- [How to complete this task] Nothing but the pictures should be dropped when the records are transcribed word for word.

Source material below:

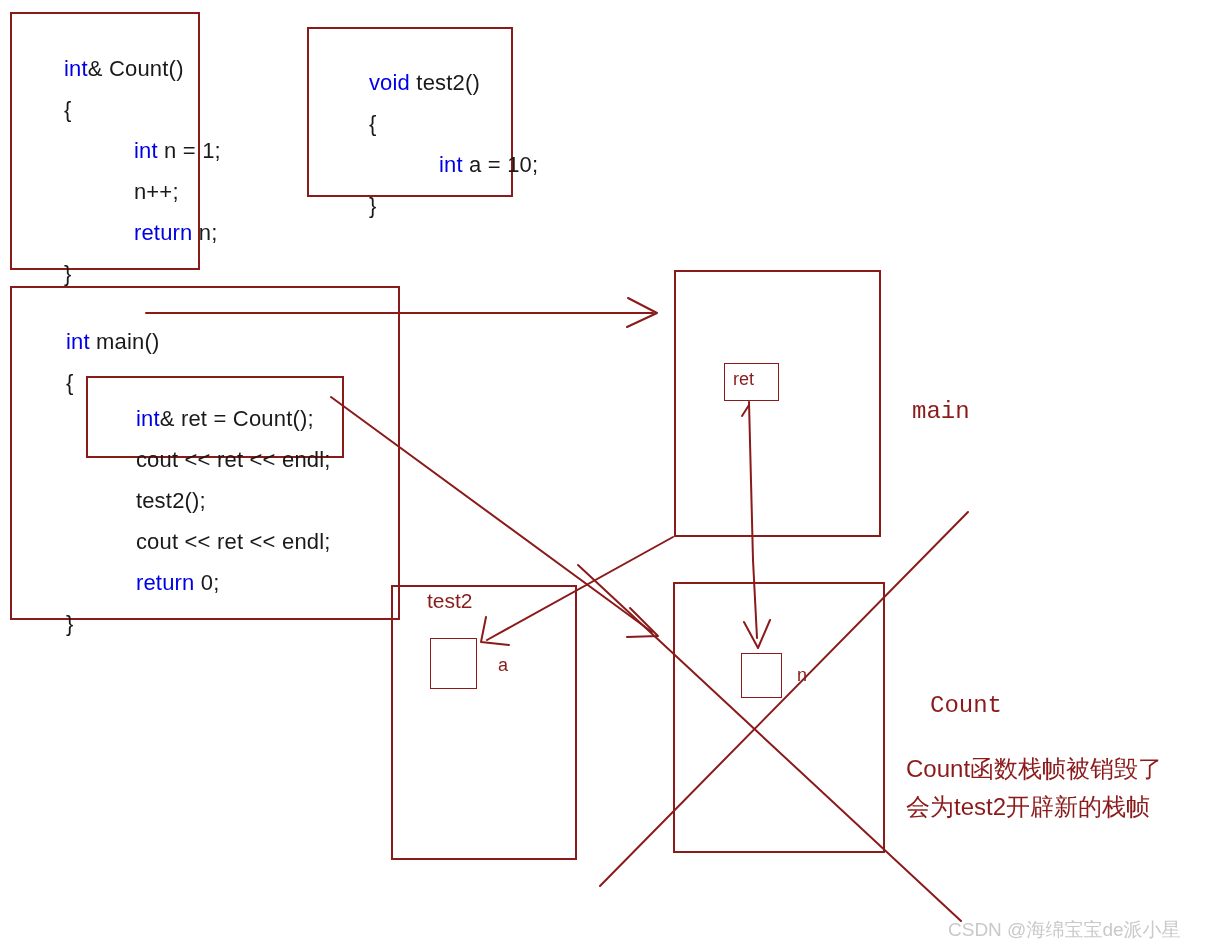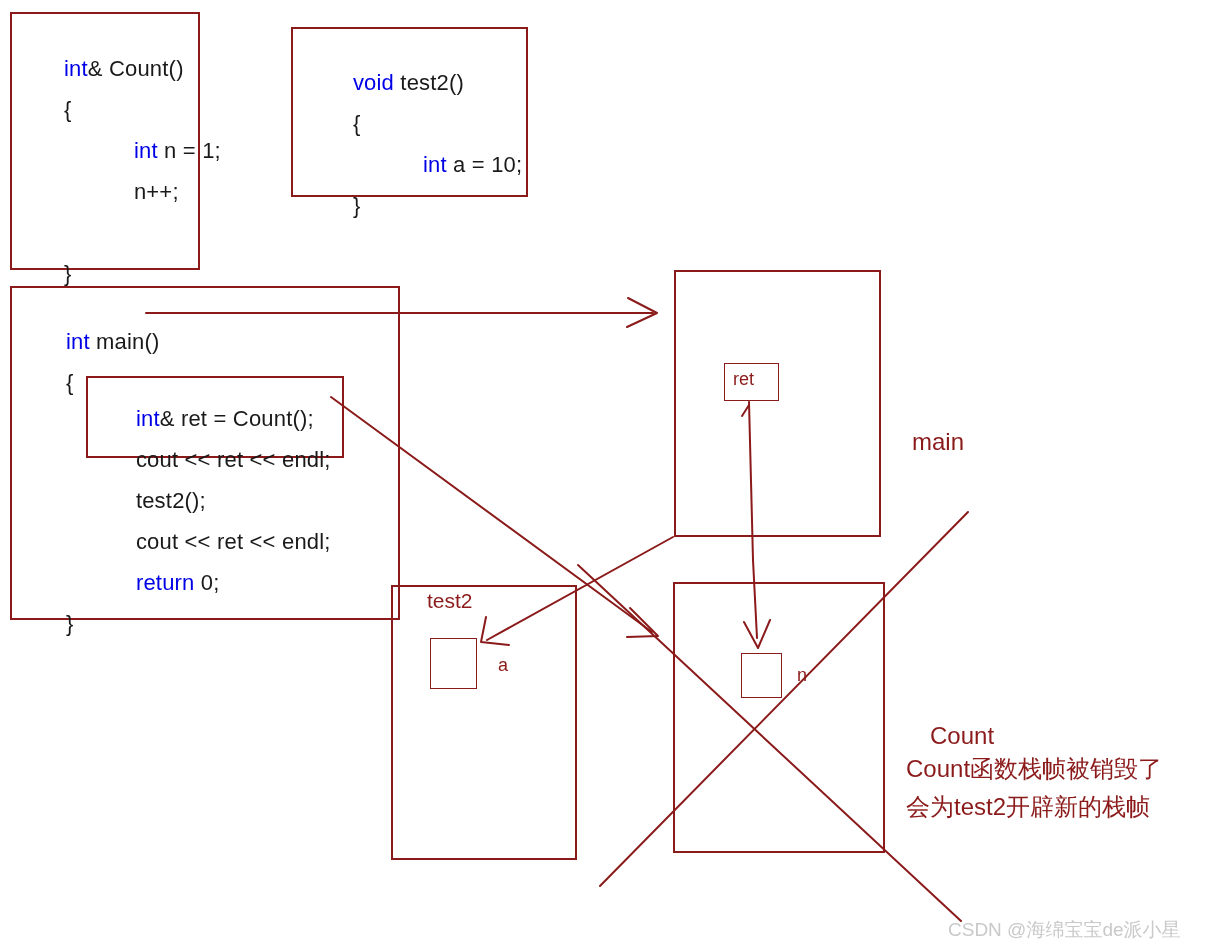--- a/index.html
+++ b/index.html
@@ -122,7 +122,7 @@
     </div>
   </div>
 
-  <div class="codebox" style="left:291px; top:27px; width:237px; height:170px;">
+  <div class="codebox" style="left:307px; top:27px; width:206px; height:170px;">
     <div class="code-line" style="left:22px; top:15px;">
       <span class="kw">void</span><span class="plain"> test2()</span>
     </div>

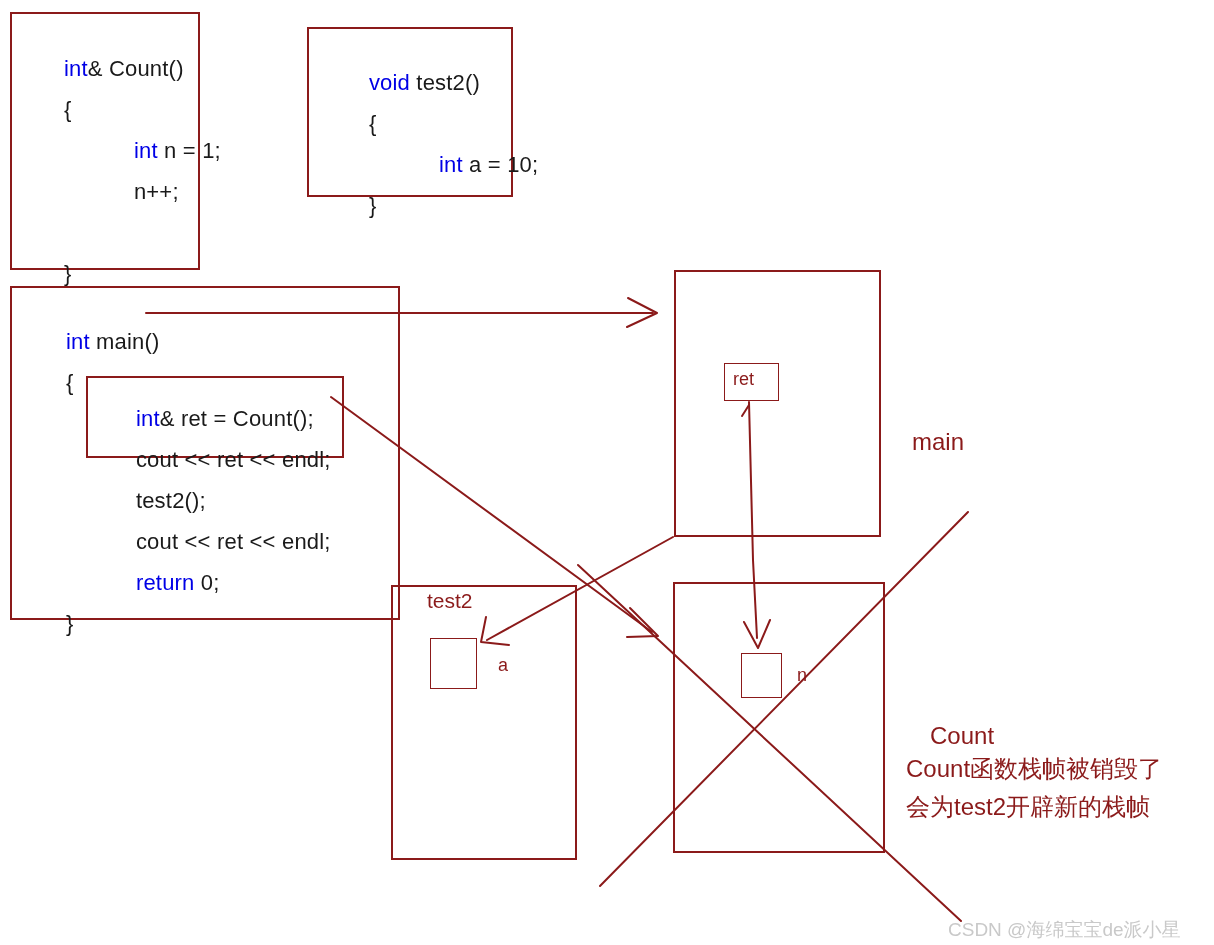--- a/index.html
+++ b/index.html
@@ -117,6 +117,9 @@
     <div class="code-line" style="left:84px; top:139px;">
       <span class="plain">n++;</span>
     </div>
+    <div class="code-line" style="left:84px; top:180px;">
+      <span class="kw">return</span><span class="plain"> n;</span>
+    </div>
     <div class="code-line" style="left:14px; top:221px;">
       <span class="plain">}</span>
     </div>

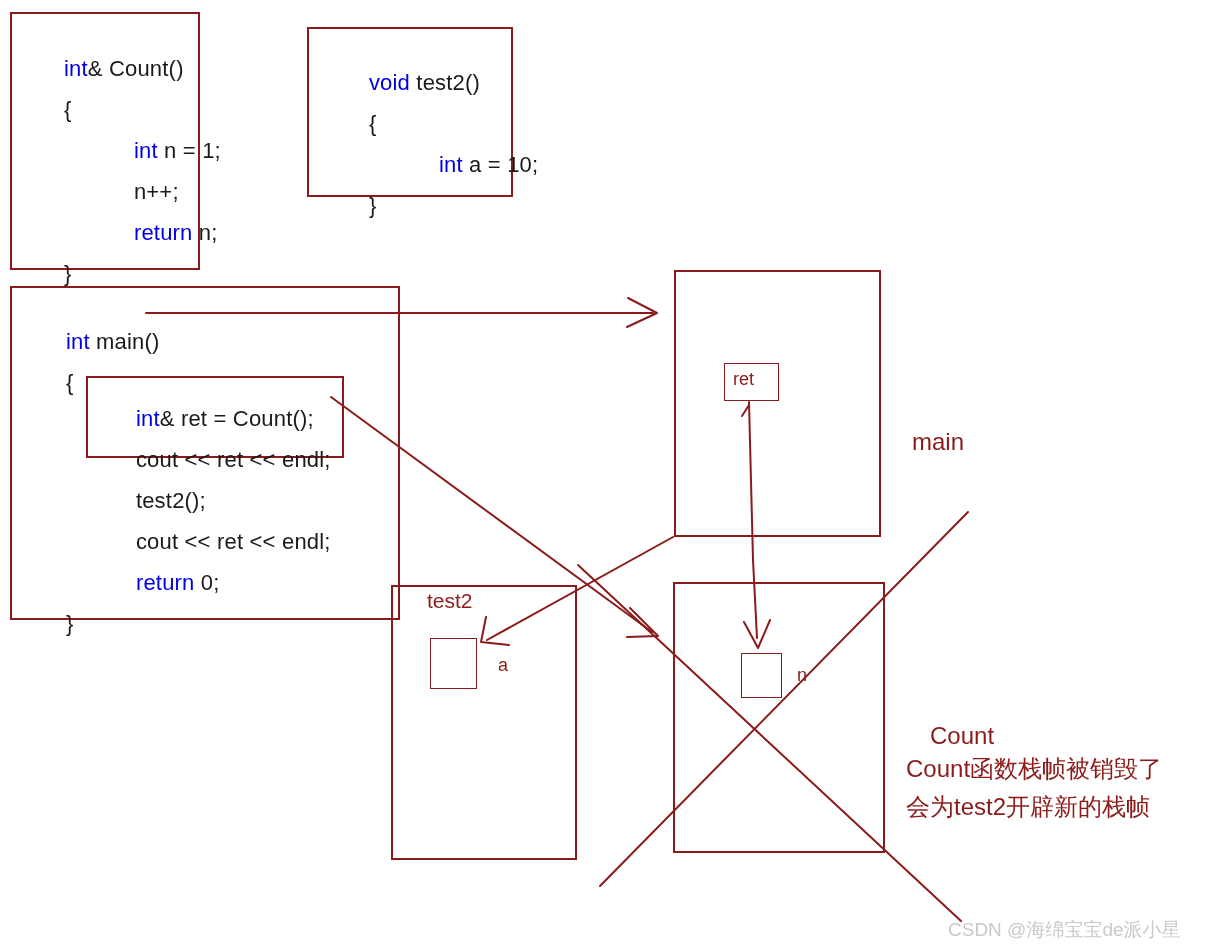--- a/index.html
+++ b/index.html
@@ -72,11 +72,10 @@
   }
   .bigname {
     position: absolute;
-    font-family: Liberation Sans, sans-serif;
+    font-family: Liberation Mono, monospace;
     font-size: 24px;
     color: #8b1a1a;
     white-space: pre;
-    margin-top: 30px;
   }
   .watermark {
     position: absolute;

End of Source material.

- [The completed task]
--- a/index.html
+++ b/index.html
@@ -122,7 +122,7 @@
     </div>
   </div>
 
-  <div class="codebox" style="left:291px; top:27px; width:237px; height:170px;">
+  <div class="codebox" style="left:307px; top:27px; width:206px; height:170px;">
     <div class="code-line" style="left:22px; top:15px;">
       <span class="kw">void</span><span class="plain"> test2()</span>
     </div>

--- a/index.html
+++ b/index.html
@@ -117,6 +117,9 @@
     <div class="code-line" style="left:84px; top:139px;">
       <span class="plain">n++;</span>
     </div>
+    <div class="code-line" style="left:84px; top:180px;">
+      <span class="kw">return</span><span class="plain"> n;</span>
+    </div>
     <div class="code-line" style="left:14px; top:221px;">
       <span class="plain">}</span>
     </div>

--- a/index.html
+++ b/index.html
@@ -72,11 +72,10 @@
   }
   .bigname {
     position: absolute;
-    font-family: Liberation Sans, sans-serif;
+    font-family: Liberation Mono, monospace;
     font-size: 24px;
     color: #8b1a1a;
     white-space: pre;
-    margin-top: 30px;
   }
   .watermark {
     position: absolute;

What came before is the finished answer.